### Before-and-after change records
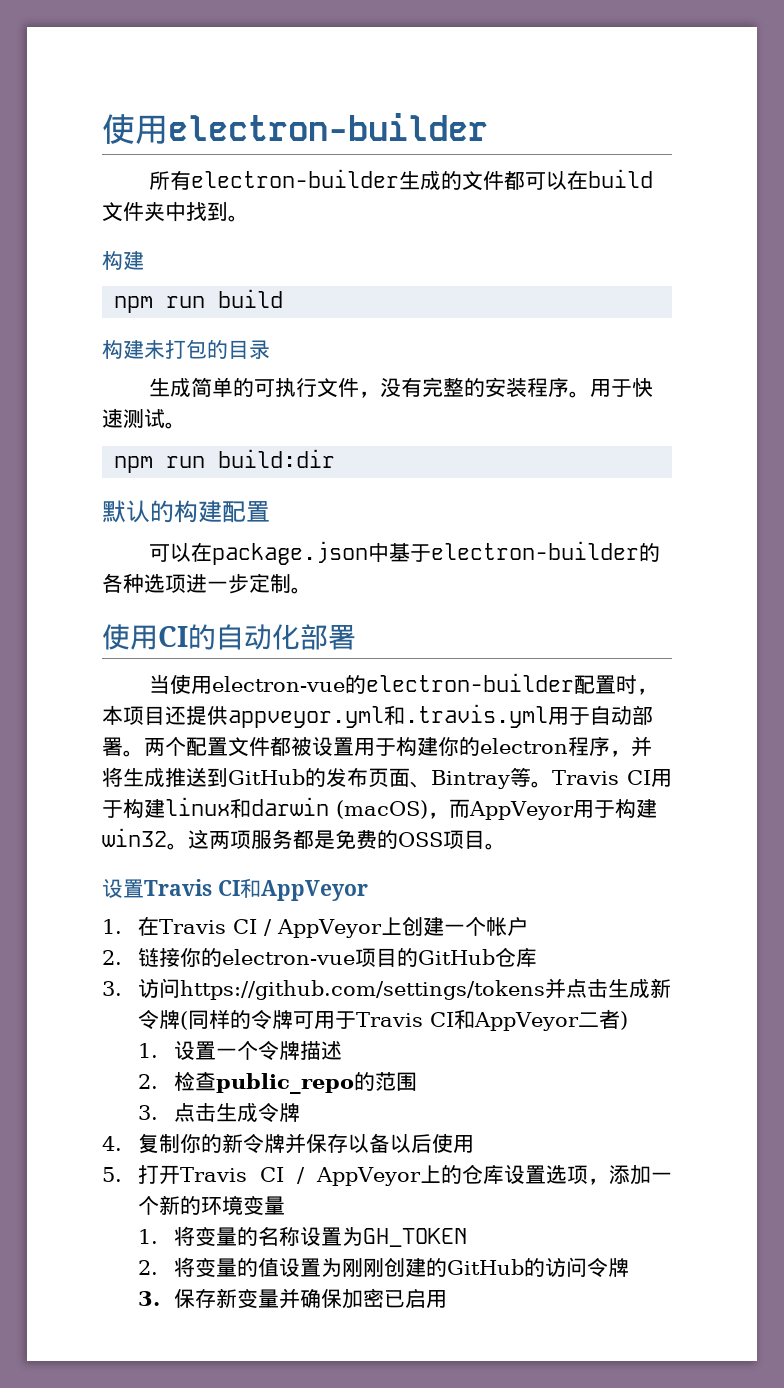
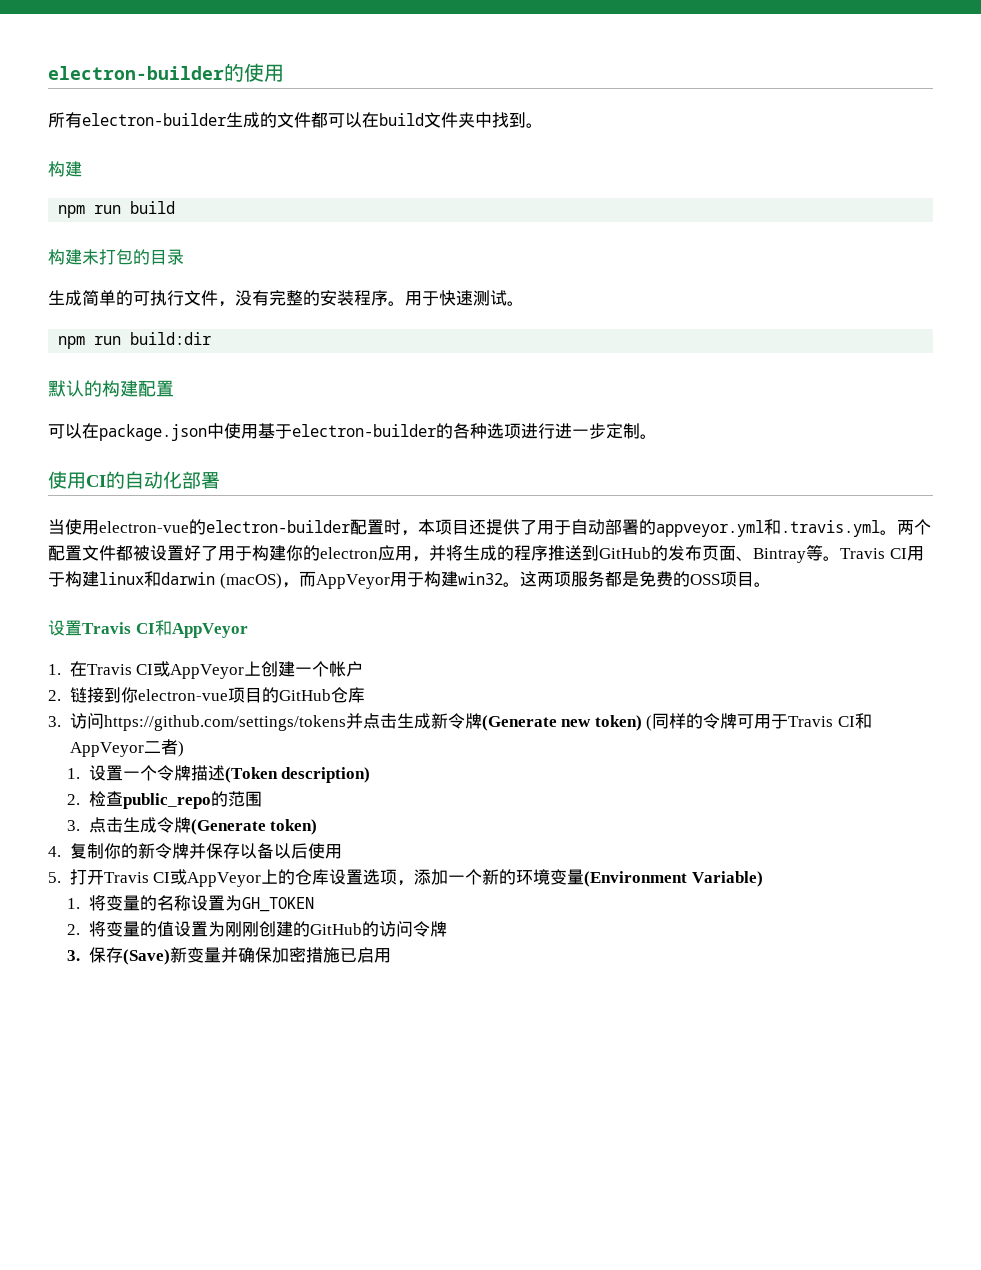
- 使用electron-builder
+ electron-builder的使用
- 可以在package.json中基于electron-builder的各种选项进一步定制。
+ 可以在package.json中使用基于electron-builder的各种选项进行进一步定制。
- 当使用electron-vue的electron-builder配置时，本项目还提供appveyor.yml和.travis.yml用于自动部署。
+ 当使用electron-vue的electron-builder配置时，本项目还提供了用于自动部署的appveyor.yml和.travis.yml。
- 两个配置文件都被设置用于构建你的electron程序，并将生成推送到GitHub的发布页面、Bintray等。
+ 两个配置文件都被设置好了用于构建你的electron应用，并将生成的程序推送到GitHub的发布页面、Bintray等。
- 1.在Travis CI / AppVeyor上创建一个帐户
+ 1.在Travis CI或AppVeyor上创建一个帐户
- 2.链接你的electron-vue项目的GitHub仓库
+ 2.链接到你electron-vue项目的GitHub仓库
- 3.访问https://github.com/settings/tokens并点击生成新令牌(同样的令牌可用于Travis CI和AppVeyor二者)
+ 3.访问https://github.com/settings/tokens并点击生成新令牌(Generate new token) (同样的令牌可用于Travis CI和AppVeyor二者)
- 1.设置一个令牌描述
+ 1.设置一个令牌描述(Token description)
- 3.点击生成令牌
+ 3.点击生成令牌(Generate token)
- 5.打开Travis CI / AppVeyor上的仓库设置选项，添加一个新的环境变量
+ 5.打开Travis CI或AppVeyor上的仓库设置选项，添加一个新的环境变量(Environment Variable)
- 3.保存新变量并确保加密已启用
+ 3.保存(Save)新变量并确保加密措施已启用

### WHAT YOU WILL DO
Only the pictures may be dropped; print every record exactly as given.

### TASK RESPONSE
- 使用electron-builder
+ electron-builder的使用
- 可以在package.json中基于electron-builder的各种选项进一步定制。
+ 可以在package.json中使用基于electron-builder的各种选项进行进一步定制。
- 当使用electron-vue的electron-builder配置时，本项目还提供appveyor.yml和.travis.yml用于自动部署。
+ 当使用electron-vue的electron-builder配置时，本项目还提供了用于自动部署的appveyor.yml和.travis.yml。
- 两个配置文件都被设置用于构建你的electron程序，并将生成推送到GitHub的发布页面、Bintray等。
+ 两个配置文件都被设置好了用于构建你的electron应用，并将生成的程序推送到GitHub的发布页面、Bintray等。
- 1.在Travis CI / AppVeyor上创建一个帐户
+ 1.在Travis CI或AppVeyor上创建一个帐户
- 2.链接你的electron-vue项目的GitHub仓库
+ 2.链接到你electron-vue项目的GitHub仓库
- 3.访问https://github.com/settings/tokens并点击生成新令牌(同样的令牌可用于Travis CI和AppVeyor二者)
+ 3.访问https://github.com/settings/tokens并点击生成新令牌(Generate new token) (同样的令牌可用于Travis CI和AppVeyor二者)
- 1.设置一个令牌描述
+ 1.设置一个令牌描述(Token description)
- 3.点击生成令牌
+ 3.点击生成令牌(Generate token)
- 5.打开Travis CI / AppVeyor上的仓库设置选项，添加一个新的环境变量
+ 5.打开Travis CI或AppVeyor上的仓库设置选项，添加一个新的环境变量(Environment Variable)
- 3.保存新变量并确保加密已启用
+ 3.保存(Save)新变量并确保加密措施已启用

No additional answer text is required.